=== Section Start ===

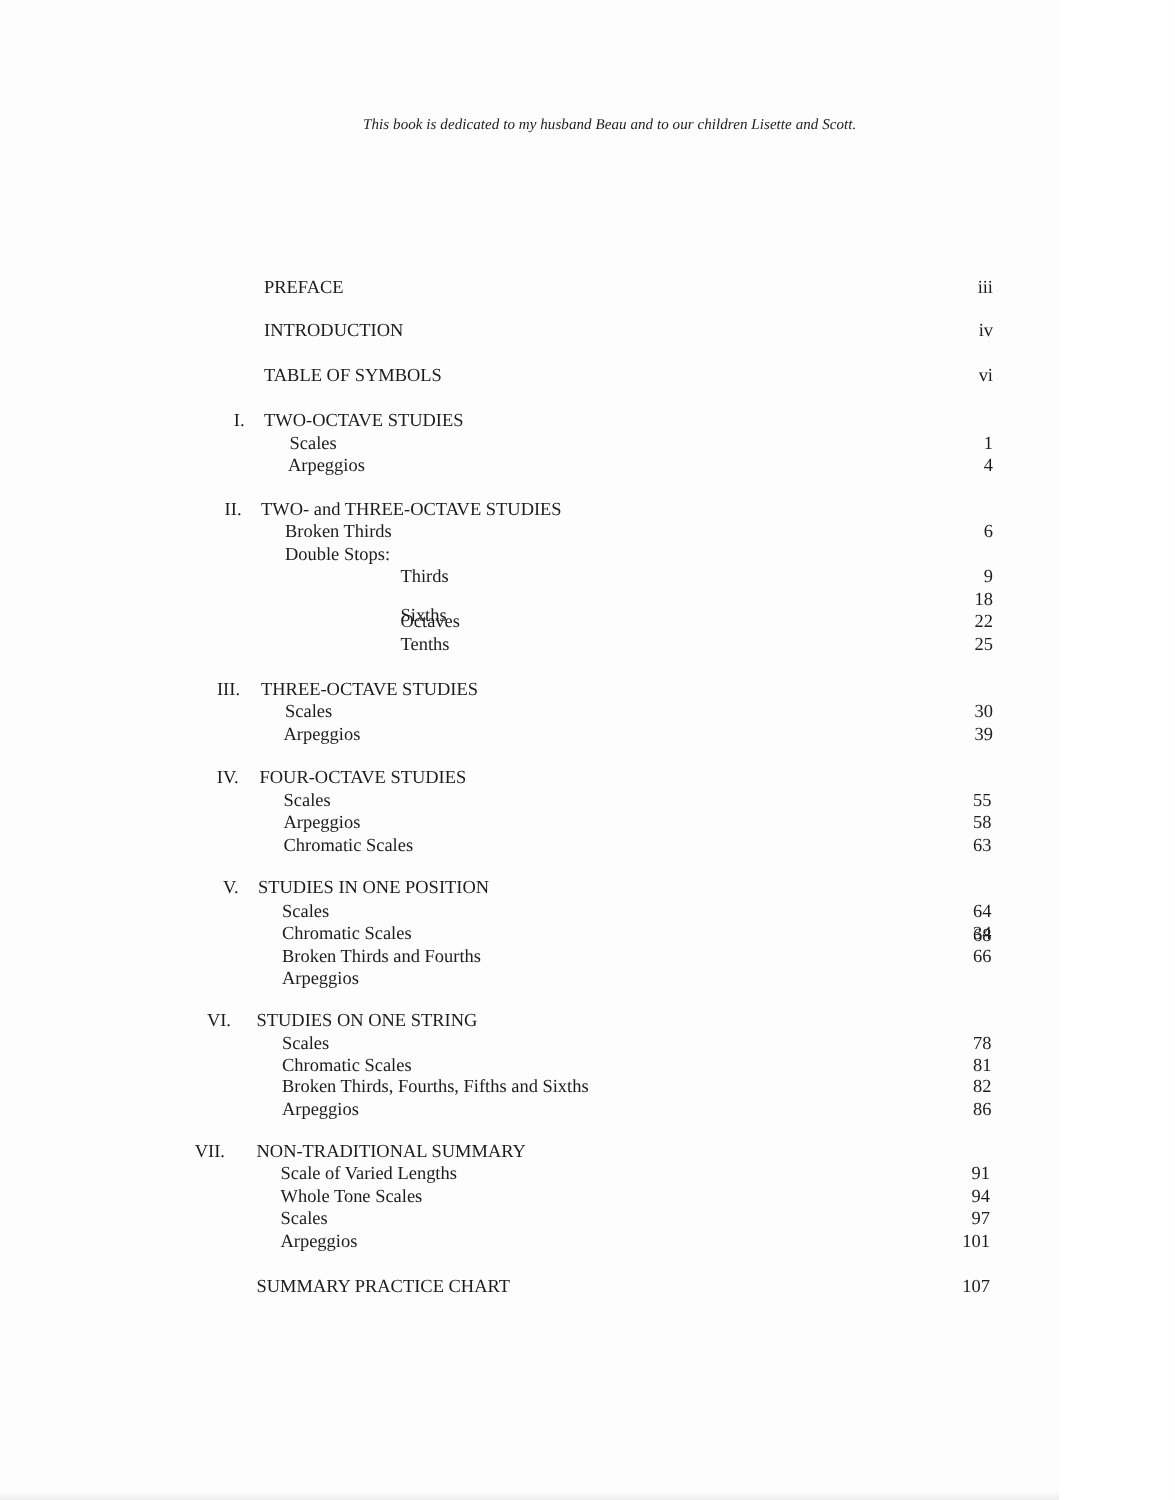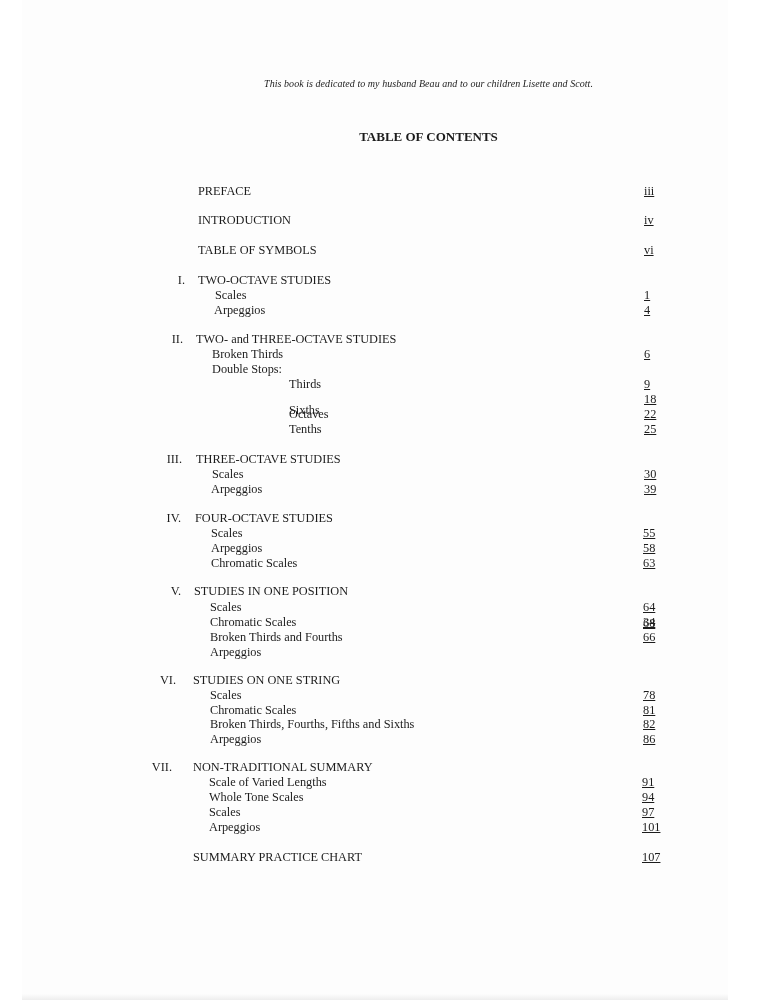--- a/index.html
+++ b/index.html
@@ -9,7 +9,7 @@
     font-family: "Liberation Serif", "DejaVu Serif", serif;
     color: #1c1c1c;
   }
-  .page { position: absolute; left: 0; top: 0; width: 706px; height: 1000px; background: #fdfdfd; margin-left: 22px; }
+  .page { position: absolute; left: 0; top: 0; width: 706px; height: 1000px; background: #fdfdfd; }
   .bottom-shade { position: absolute; left: 0; right: 0; bottom: 0; height: 6px; background: linear-gradient(#fdfdfd, #eeeeee); }
   .dedication {
     position: absolute; top: 78px; left: 0; width: 783px; text-align: center;

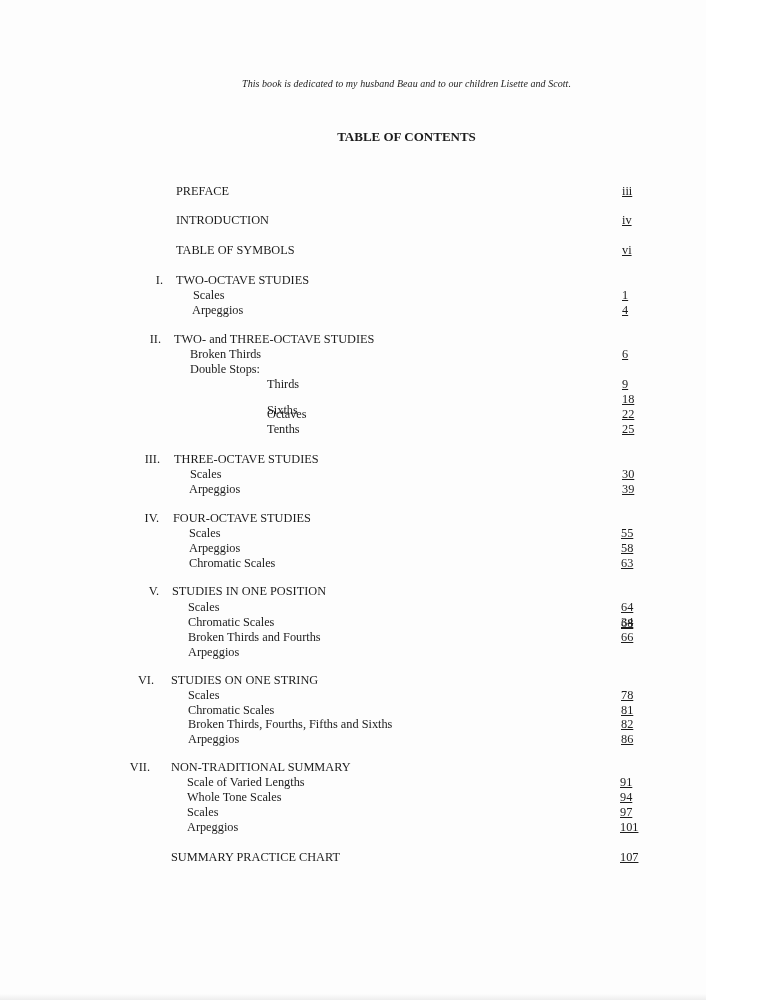--- a/index.html
+++ b/index.html
@@ -31,7 +31,6 @@
 <div class="page">
 
   <div class="dedication">This book is dedicated to my husband Beau and to our children Lisette and Scott.</div>
-  <div class="toc-title">TABLE OF CONTENTS</div>
 
   <div class="toc">
 

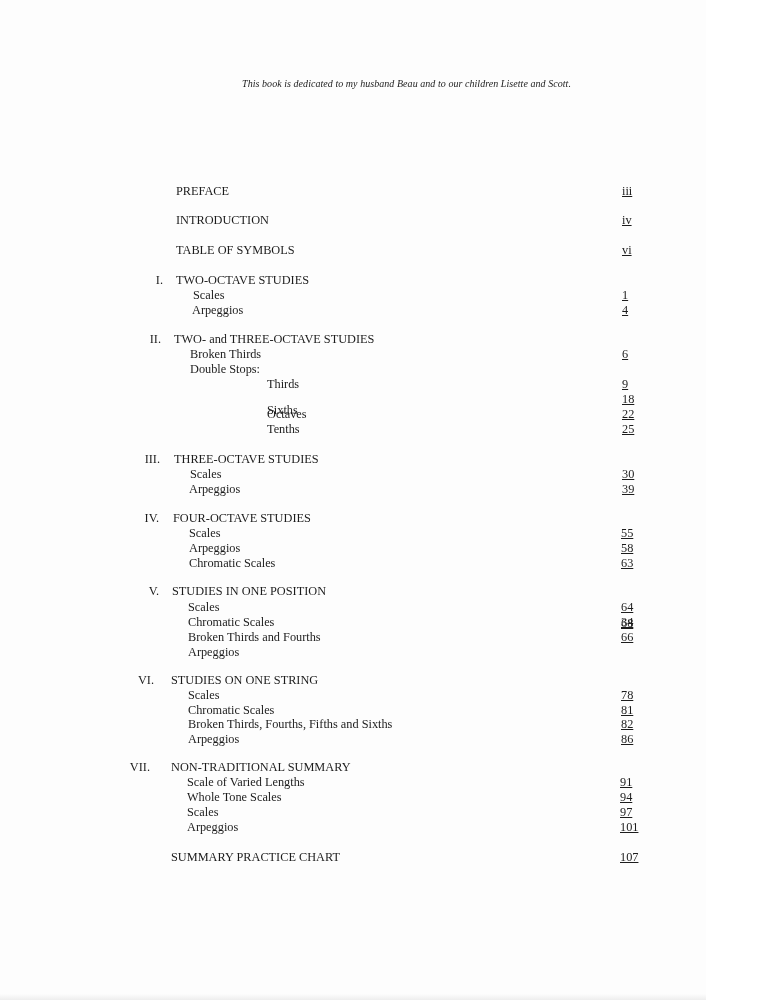--- a/index.html
+++ b/index.html
@@ -22,7 +22,7 @@
   .toc { position: absolute; left: 0; top: 0; width: 783px; height: 1000px; padding-left: 48px; }
   .row { position: absolute; font-size: 12.3px; line-height: 15px; white-space: nowrap; }
   .numeral { position: absolute; font-size: 12.3px; line-height: 15px; text-align: right; width: 30px; }
-  .page-num { position: absolute; font-size: 12.3px; line-height: 15px; width: 40px; text-decoration: underline; }
+  .page-num { position: absolute; font-size: 12.3px; line-height: 15px; text-align: right; width: 40px; }
   .page-footer { position: absolute; top: 941px; left: 0; width: 783px; text-align: center; font-size: 12px; padding-left: 20px; box-sizing: border-box; }
 </style>
 </head>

=== Section End ===

▶ **Goal of the exercise**
Print the listing exactly, pictures excluded.

▶ **Response below**
--- a/index.html
+++ b/index.html
@@ -9,7 +9,7 @@
     font-family: "Liberation Serif", "DejaVu Serif", serif;
     color: #1c1c1c;
   }
-  .page { position: absolute; left: 0; top: 0; width: 706px; height: 1000px; background: #fdfdfd; margin-left: 22px; }
+  .page { position: absolute; left: 0; top: 0; width: 706px; height: 1000px; background: #fdfdfd; }
   .bottom-shade { position: absolute; left: 0; right: 0; bottom: 0; height: 6px; background: linear-gradient(#fdfdfd, #eeeeee); }
   .dedication {
     position: absolute; top: 78px; left: 0; width: 783px; text-align: center;

--- a/index.html
+++ b/index.html
@@ -31,7 +31,6 @@
 <div class="page">
 
   <div class="dedication">This book is dedicated to my husband Beau and to our children Lisette and Scott.</div>
-  <div class="toc-title">TABLE OF CONTENTS</div>
 
   <div class="toc">
 

--- a/index.html
+++ b/index.html
@@ -22,7 +22,7 @@
   .toc { position: absolute; left: 0; top: 0; width: 783px; height: 1000px; padding-left: 48px; }
   .row { position: absolute; font-size: 12.3px; line-height: 15px; white-space: nowrap; }
   .numeral { position: absolute; font-size: 12.3px; line-height: 15px; text-align: right; width: 30px; }
-  .page-num { position: absolute; font-size: 12.3px; line-height: 15px; width: 40px; text-decoration: underline; }
+  .page-num { position: absolute; font-size: 12.3px; line-height: 15px; text-align: right; width: 40px; }
   .page-footer { position: absolute; top: 941px; left: 0; width: 783px; text-align: center; font-size: 12px; padding-left: 20px; box-sizing: border-box; }
 </style>
 </head>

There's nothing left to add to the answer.